The 3 best books by Marcelo Luján

I will always defend the story as an alternative source where I can refresh myself with revealing readings, about the profession of writing itself or as a boast of its capacity for explosive Pandora's box synthesis. Because today the story has gained relevance, it has matured, it has spread to older readers but more than ever eager for transformative tales of boredom.

A Marcelo lujan, to his stories, I got to know them thanks to his book of short stories «The clarity», with his brand new vitola of Ribera del Duero award. An award already shared with her predecessor and compatriot Samantha Schweblin, perhaps the final accolade to cheer me up with his "quality."

But you immediately discover in Luján that trace of a narrator of the inspired brief. The storyteller touched by the gift that is capable of being tamed in its unbridled imprint, ends up allowing himself to be balanced with the rational to end up becoming visible in the most beautiful and transcendent of forms.

Also in Luján's novels we find interesting plots that border the black gender, atomized at times with the fondness of the storyteller who always wants to impose himself. But Luján also makes trends a virtue and in any of his books one can enjoy a literature made soul.

Top 3 recommended books by Marcelo Luján

The clarity

From the cave the clarity is observed with suspicion. At the end of the day we are all there, among the shadows, due to fear or guilt. Faced with the self-defense of our pettiness, light can do little.

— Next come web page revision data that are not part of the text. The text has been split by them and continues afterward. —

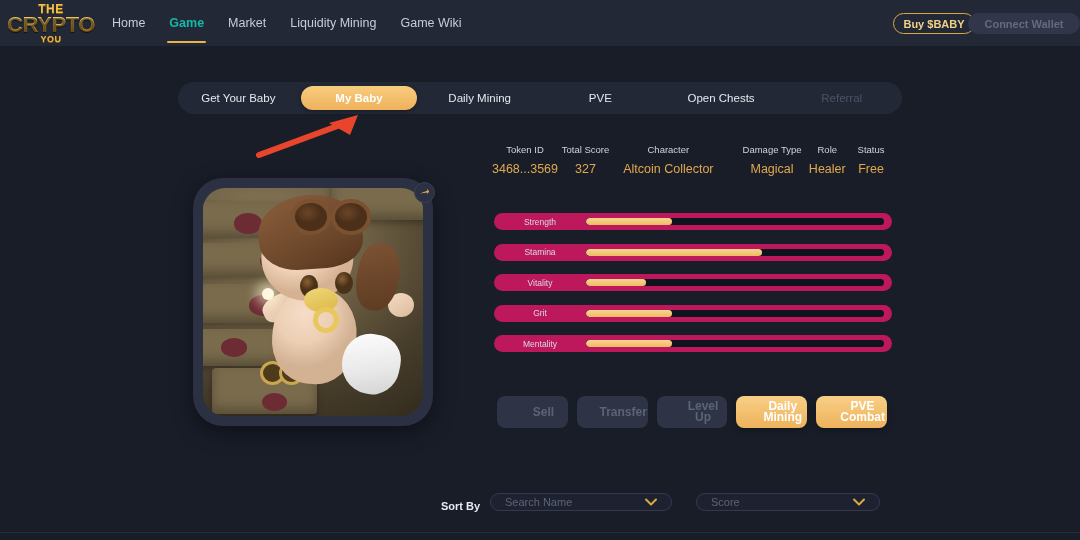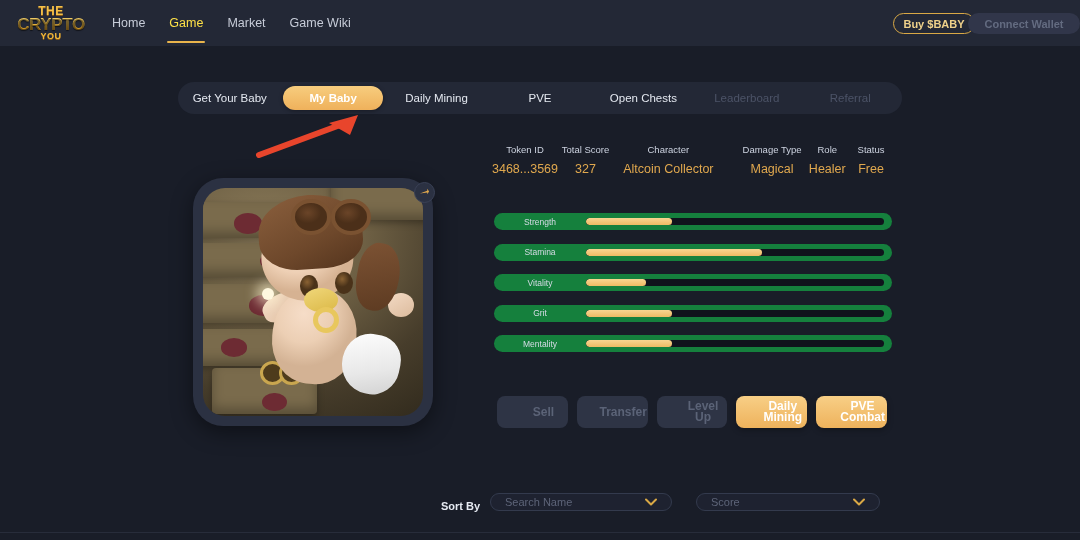--- a/index.html
+++ b/index.html
@@ -24,7 +24,7 @@
   }
   .logo-l1 { font-size: 12px; font-weight: bold; letter-spacing: .5px;
              color: #f5c24a; text-shadow: 0 1px 0 #8a5a15; }
-  .logo-l2 { font-size: 17px; font-weight: bold; letter-spacing: -.4px;
+  .logo-l2 { font-size: 22px; font-weight: bold; letter-spacing: -.4px;
              background: linear-gradient(180deg,#ffe07a 0%,#f0b83c 55%,#c8850f 100%);
              -webkit-background-clip: text; background-clip: text; color: transparent;
              text-shadow: 0 1px 1px rgba(0,0,0,.55); margin-top:-1px; }

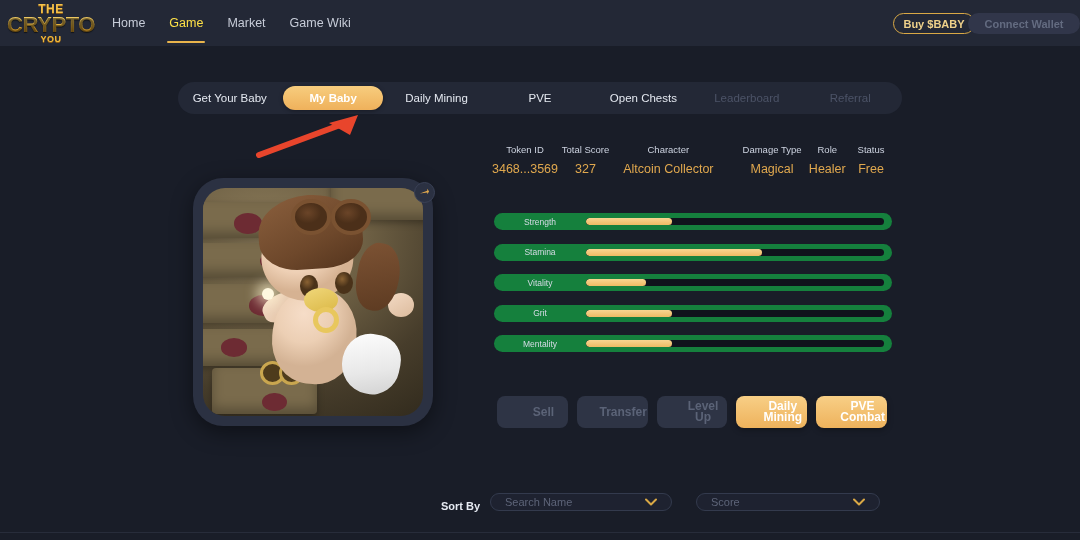--- a/index.html
+++ b/index.html
@@ -36,7 +36,7 @@
     position: relative; height: 46px; display: flex; align-items: center;
     padding: 0 12px; font-size: 12.5px; color: #c7ccd8; cursor: pointer; white-space: nowrap;
   }
-  .nav-item.active { color: #fde047; font-weight: normal; }
+  .nav-item.active { color: #14b8a6; font-weight: bold; }
   .nav-item.active::after {
     content: ""; position: absolute; left: 10px; right: 10px; bottom: 3px;
     height: 2.5px; background: #e9b44c; border-radius: 2px;

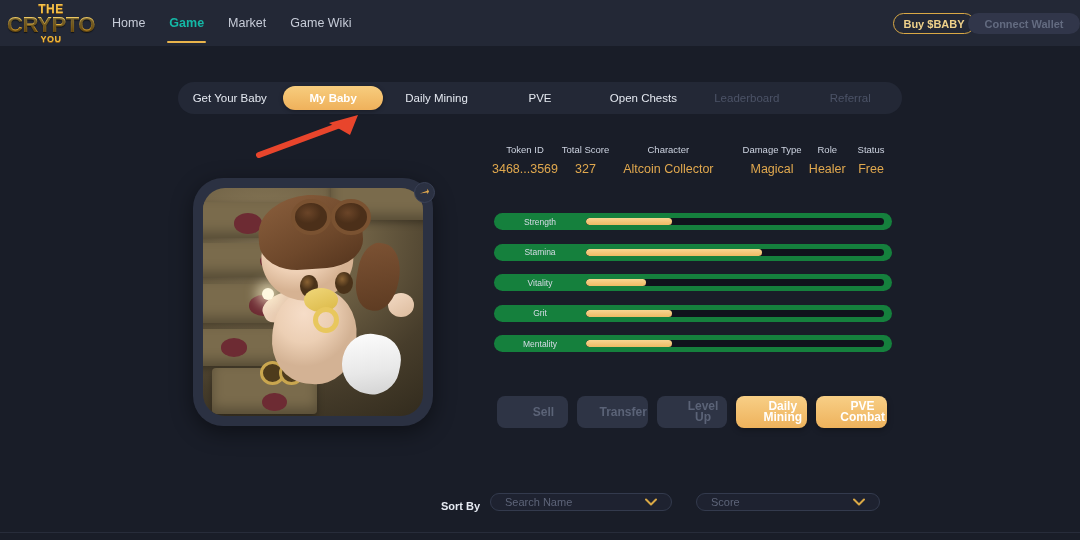--- a/index.html
+++ b/index.html
@@ -202,6 +202,7 @@
     <div class="nav-item">Home</div>
     <div class="nav-item active">Game</div>
     <div class="nav-item">Market</div>
+    <div class="nav-item">Liquidity Mining</div>
     <div class="nav-item">Game Wiki</div>
   </div>
 

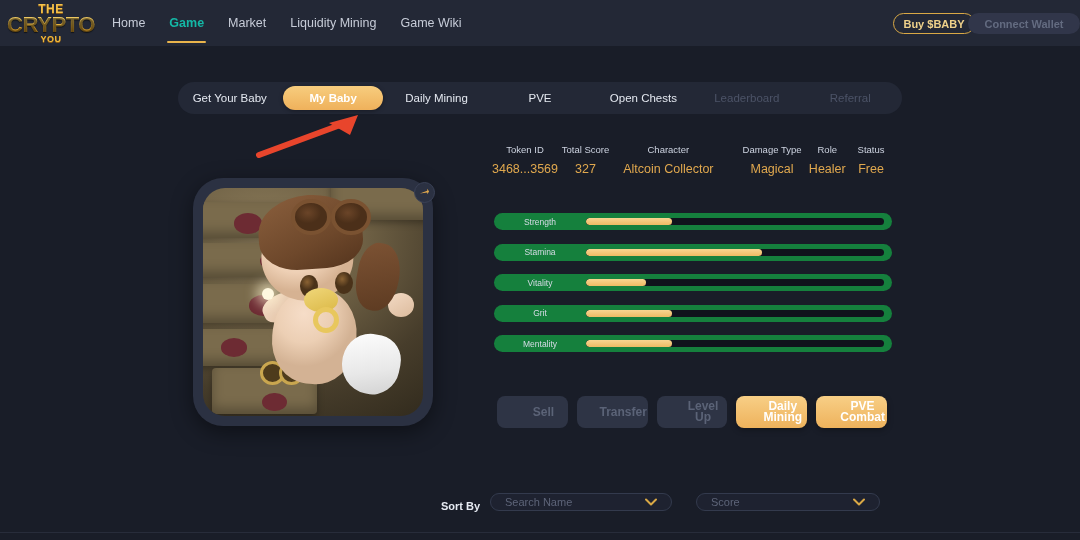--- a/index.html
+++ b/index.html
@@ -216,7 +216,6 @@
   <div class="tab">Daily Mining</div>
   <div class="tab">PVE</div>
   <div class="tab">Open Chests</div>
-  <div class="tab disabled">Leaderboard</div>
   <div class="tab disabled">Referral</div>
 </div>
 

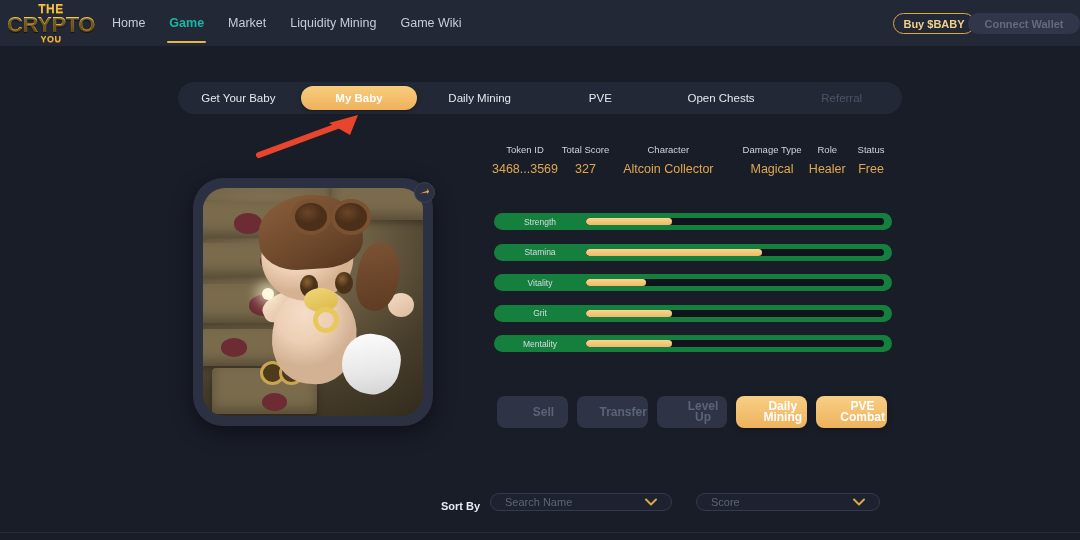--- a/index.html
+++ b/index.html
@@ -149,7 +149,7 @@
   .bars { position: absolute; left: 494px; top: 213px; width: 398px; }
   .bar-row {
     position: relative; height: 17px; margin-bottom: 13.5px;
-    background: #15803d; border-radius: 9px; display: flex; align-items: center;
+    background: #be185d; border-radius: 9px; display: flex; align-items: center;
   }
   .bar-label {
     width: 92px; text-align: center; font-size: 8.5px; color: #d6dbe6; flex: none;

And then clarity can be even threatening if we insist on staying in the dark. Plato and his myth of the cave, characters in this book who were perhaps one of the few intrepid ones who could reach clarity when all is lost.

The six stories that constitute The clarity they announce everything we want and cannot achieve, fears and raptures, love and betrayal and the tiny moments of happiness. The brightness of clarity is brightest when viewed from darkness.

And it is, precisely, from that broad parameter of blackness, where a particular and resolute handling of language, narrative voice and registers, manages to create free or condemned characters, always eternal, in unexpected, extraordinary, violent and earthly that combine to show us the sharper side of beauty.

The clarity

Subfloor:

This story takes advantage of the fact that everything is finally fragments. Life is those pieces of us and of what we have lived, in a puzzle where essential pieces are always missing. A plot in search of those pieces to try to explain the reasons for the darkest and most tortuous memories.

A living body that is exchanged for a corpse. A pool. A flash. The swamp. And the twins, who share a secret that does not seem easy to escape. Like a murmur under the centuries-old earth, the adolescent indifference can be seen truncated by the calm of the water; just a moment inside that night that sweats poison. Family, memories, past. Ants.

The hidden roots that are always present and so active: tightening the muscle of the sentence. Like the two-handed pulse that forces suicidal solutions. Like the umbilical cord that joins and separates, that ties and tightens. To death. Even guilt. Two summers are enough for the parcel of the valley to become the scene of a perfect emotional torture.

Subfloor:

Moravia

Argentina, February 1950. Juan Kosic, now established and famous bandoneon player, returns to his native place fifteen years after leaving it. His wife and his little daughter accompany him. Without revealing his identity, he shows up at the boarding house that his mother has run for more than forty years in Colonia Buen Respiro, a town lost in the middle of La Pampa. For Juan Kosic, his long-awaited return has only one purpose: to demonstrate to his mother that he succeeded thanks to the profession that she had denied him and that one day forced his separation from her.

Wealthy in a peasant town with scarce resources, elegant and bombastic, loaded with the arrogance that only resentment can generate, the bandoneon player ignores all the warnings of his wife and does not give up on continuing with the plan that he has been devising for years: making fun of who she did not trust him or his artistic talent.

But an irreversible and catastrophic event will lead history on a tragic detour. With his narrative talent unanimously praised by critics, Luján reflects on the risks of imposture and the destructive capacity of the human being when, as in Greek tragedies, hubris and ambition push the characters towards a dramatic outcome.